Portage Lakes Career Center is in compliance with the standard and criteria for Postsecondary Schools established by the Board of Trustees of the North Central Association Commission on Accreditation and School Improvement (NCA CASI).

It is designated as an Ohio Center for Training Excellence (CTX), allowing it to design specialized curricula for local employers.

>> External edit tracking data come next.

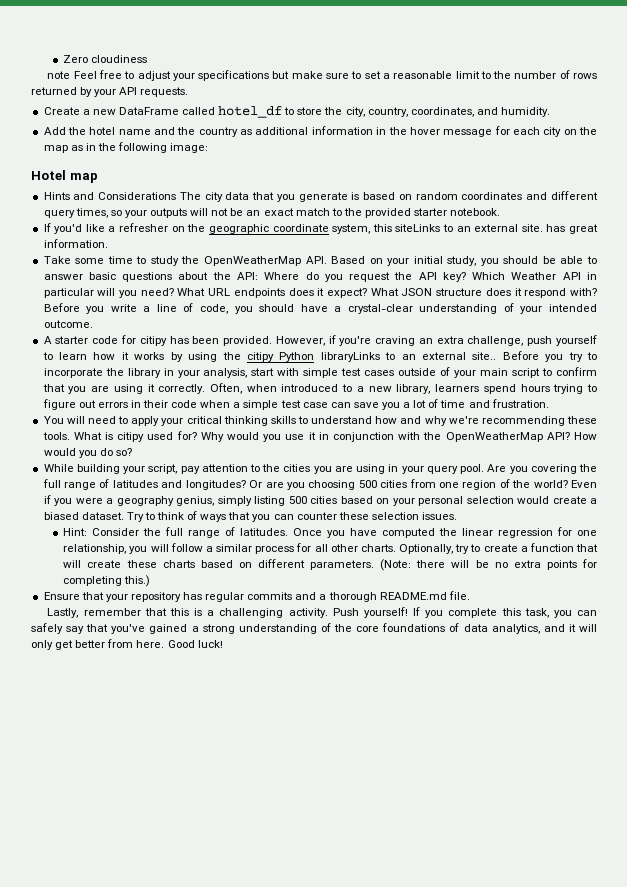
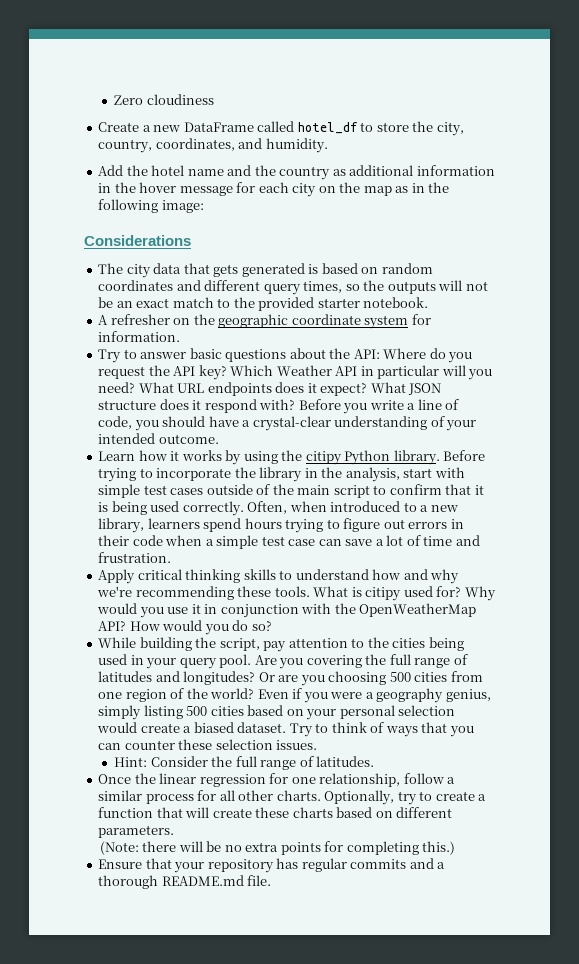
- note Feel free to adjust your specifications but make sure to set a reasonable limit to the number of rows returned by your API requests.
- Hotel map
- Hints and Considerations The city data that you generate is based on random coordinates and different query times, so your outputs will not be an exact match to the provided starter notebook.
+ Considerations
+ The city data that gets generated is based on random coordinates and different query times, so the outputs will not be an exact match to the provided starter notebook.
- If you'd like a refresher on the geographic coordinate system, this siteLinks to an external site. has great information.
- Take some time to study the OpenWeatherMap API. Based on your initial study, you should be able to answer basic questions about the API: Where do you request the API key?
+ A refresher on the geographic coordinate system for information.
+ Try to answer basic questions about the API: Where do you request the API key?
- A starter code for citipy has been provided. However, if you're craving an extra challenge, push yourself to learn how it works by using the citipy Python libraryLinks to an external site.. Before you try to incorporate the library in your analysis, start with simple test cases outside of your main script to confirm that you are using it correctly.
+ Learn how it works by using the citipy Python library. Before trying to incorporate the library in the analysis, start with simple test cases outside of the main script to confirm that it is being used correctly.
- Often, when introduced to a new library, learners spend hours trying to figure out errors in their code when a simple test case can save you a lot of time and frustration.
+ Often, when introduced to a new library, learners spend hours trying to figure out errors in their code when a simple test case can save a lot of time and frustration.
- You will need to apply your critical thinking skills to understand how and why we're recommending these tools.
+ Apply critical thinking skills to understand how and why we're recommending these tools.
- While building your script, pay attention to the cities you are using in your query pool.
+ While building the script, pay attention to the cities being used in your query pool.
- Hint: Consider the full range of latitudes. Once you have computed the linear regression for one relationship, you will follow a similar process for all other charts.
+ Hint: Consider the full range of latitudes.
+ Once the linear regression for one relationship, follow a similar process for all other charts.
- Optionally, try to create a function that will create these charts based on different parameters. (Note: there will be no extra points for completing this.)
+ Optionally, try to create a function that will create these charts based on different parameters.
+ (Note: there will be no extra points for completing this.)
- Lastly, remember that this is a challenging activity. Push yourself! If you complete this task, you can safely say that you've gained a strong understanding of the core foundations of data analytics, and it will only get better from here. Good luck!

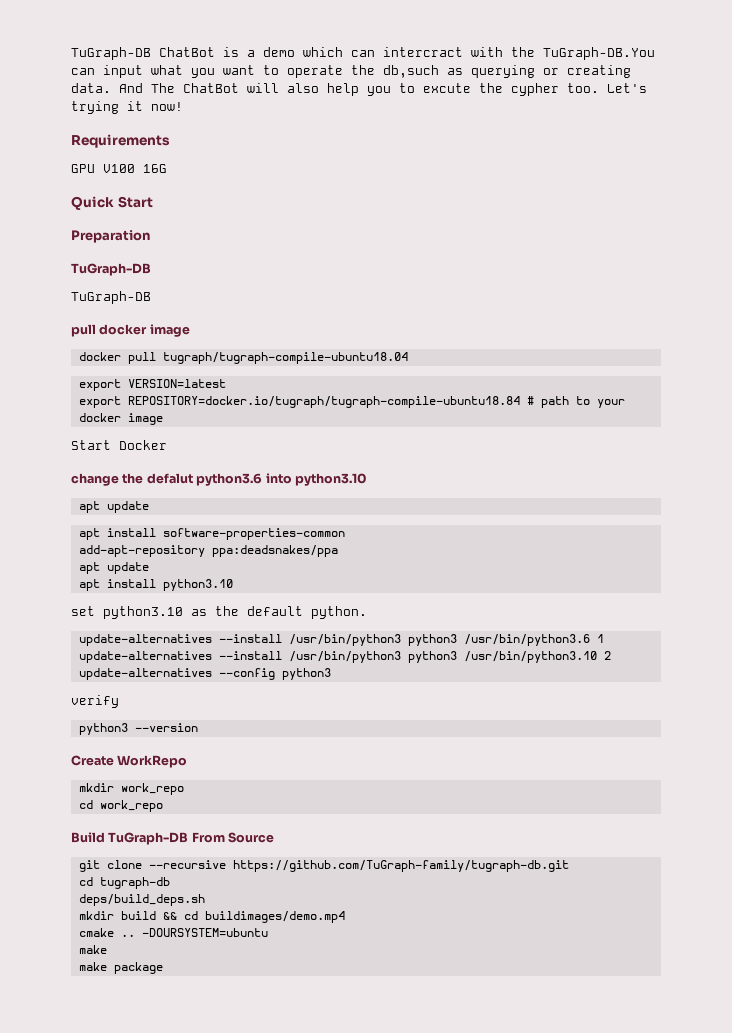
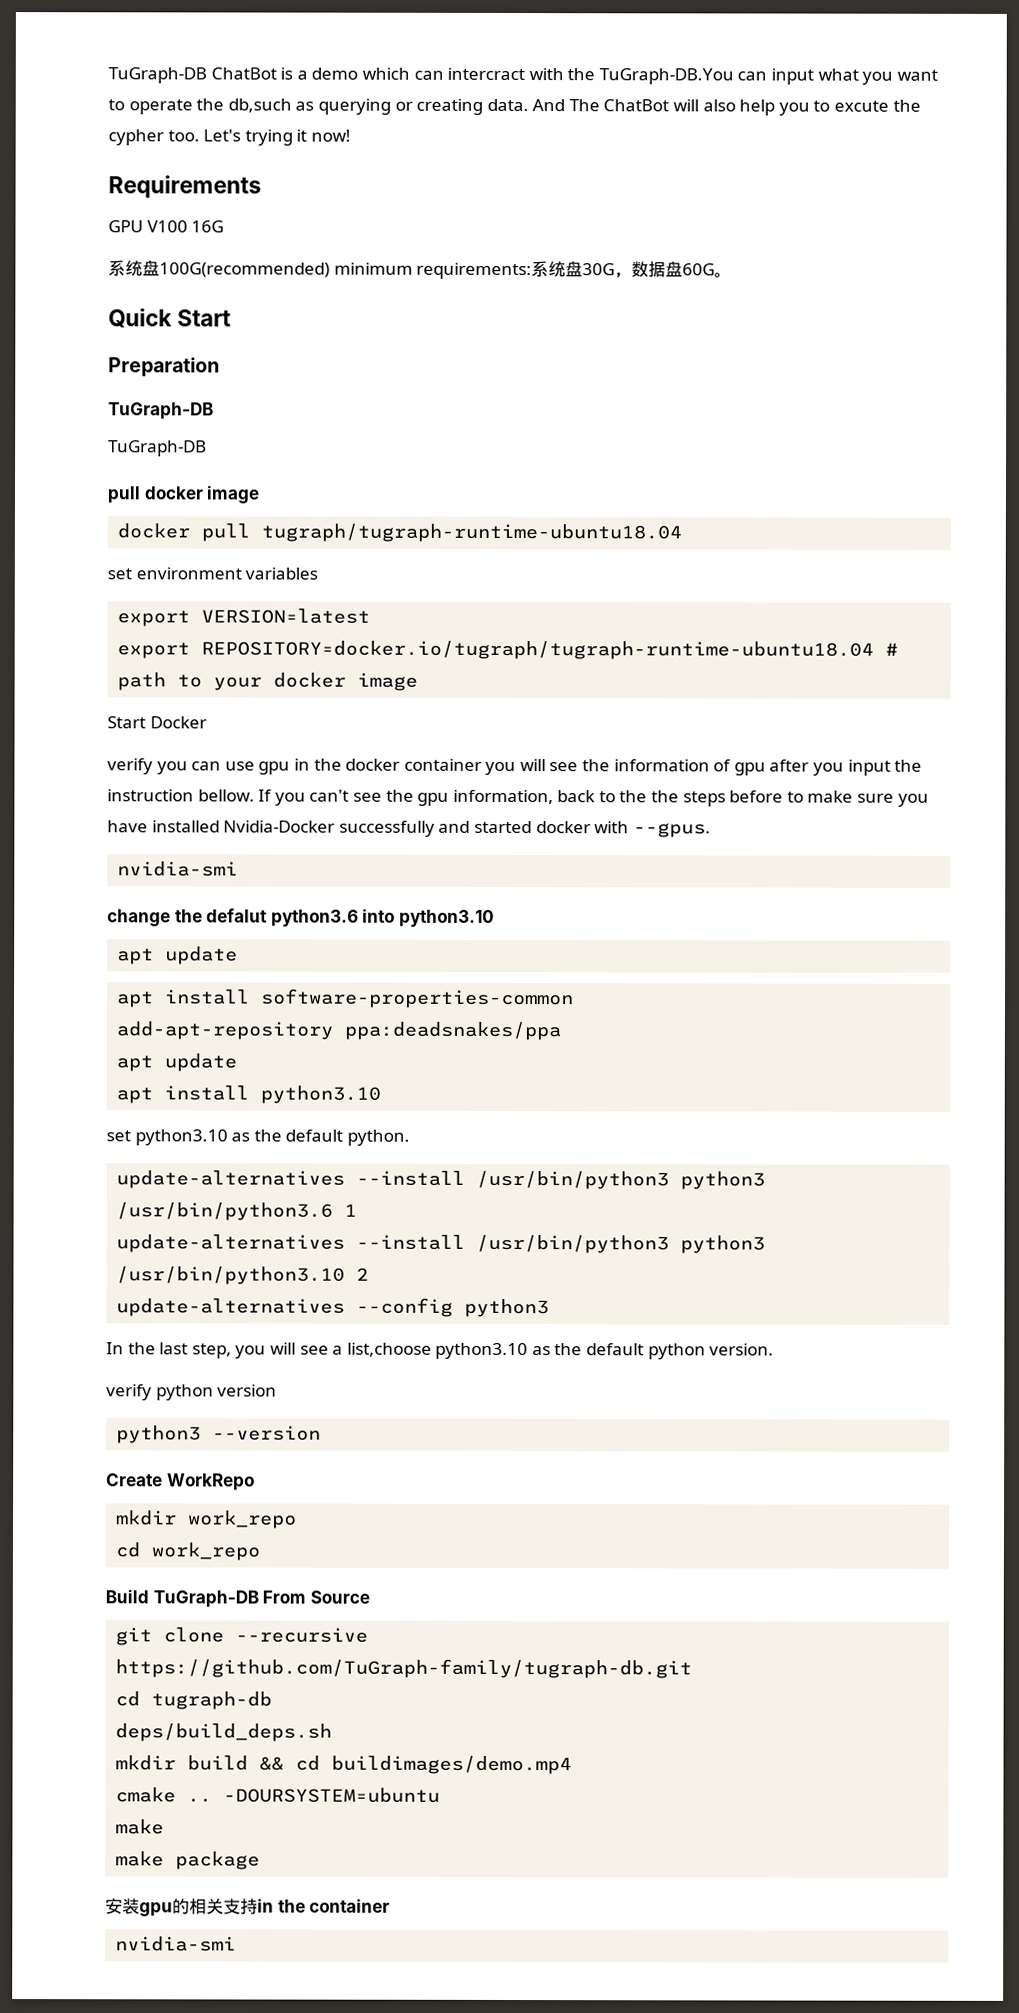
+ 系统盘100G(recommended) minimum requirements:系统盘30G，数据盘60G。
- docker pull tugraph/tugraph-compile-ubuntu18.04
+ docker pull tugraph/tugraph-runtime-ubuntu18.04
+ set environment variables
- export REPOSITORY=docker.io/tugraph/tugraph-compile-ubuntu18.84 # path to your docker image
+ export REPOSITORY=docker.io/tugraph/tugraph-runtime-ubuntu18.04 # path to your docker image
+ verify you can use gpu in the docker container you will see the information of gpu after you input the instruction bellow. If you can't see the gpu information, back to the the steps before to make sure you have installed Nvidia-Docker successfully and started docker with --gpus.
+ nvidia-smi
- verify
+ In the last step, you will see a list,choose python3.10 as the default python version.
+ verify python version
+ 安装gpu的相关支持in the container
+ nvidia-smi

== District Enrollment Figures (K-12) ==
Source:

| 1965 | 1970 | 1974-75 | 1980 | 1985 | 1990 | 1995 | 2000 | 2005 | 2010 | 2015 | 2019 | 2020 | 2023 |
| 3,615 | 3,973 | 3,853 | 3,639 | 3,130 | 3,084 | 3,494 | 3,871 | 4,120 | 4,197 | 4,052 | 3,993 | 4,032 | 3,908 |

==Lunch scandal==
In September 2019, staff at Green Primary School disposed of a 9-year-old student's hot lunch and replaced it with a cheese sandwich and milk due to his negative lunch money balance of -$9. This, coupled with the fact that it was the student's birthday, led to widespread media scrutiny. This was covered by both national and local news. Green Local Schools addressed the allegations later that week and reformed its lunch policy after receiving nation-wide criticism.
==Social Media Scandal==
A few years later, on September 19th, 2024, two students at Green High School in Summit County, Ohio, were disciplined after a racist homecoming proposal referencing slavery circulated on social media. This made it to the news, and led to widespread media scrutiny. Superintendent Jeff Miller and Principal Cindy Brown, after learning of the social media post, condemned the actions, and later stating the social media post contradict the values of Green Local Schools, and will not be tolerated. In response to this incident, the school has acted swiftly to issue disciplinary action to the two students, and the district provided counseling and educational opportunities for the students involved with this incident, and to their families who have observed the post. The incident also prompted strong condemnation from parents and community members, with some calling for a zero-tolerance policy against such behavior.
==Vandalism in 2025==
Green High School experienced heightened security following the discovery of threatening messages and vandalism in school restrooms. Parents were notified during the later hours of May the 8th of the threat in a message through the Green school district's ParentSquare accounts. The message from the school's principal described the threat as an act of vandalism. Similar incidents in previous years involved school evacuations, and officials have indicated that perpetrators for this incident had faced some serious consequences, often involving law enforcement. It is unknown what consequences that the perpetrators received, but the consequences for the perpetrators included some serious criminal convictions and some very serious school consequences. The Summit County Sheriff's Office was actively investigating the incidents and was supporting the school by allocating additional deputies within the building during the school day during May 9th and after that date. Also, the building and surrounding grounds were being actively patrolled during the night time. Like with the racist homecoming proposal controversy a few months before this even happened, this made headlines, and has led to widespread media scrutiny. There were also additional safety and security measures were also put in place for their after-school activities for an unknown amount of time, which has caused some apprehensions with the general public. The school was very lucky that, through the support of their community, has been equipped with excellent cameras and other security measures, which has greatly assisted with the investigation and the identification of the perpetrator(s) of the incident.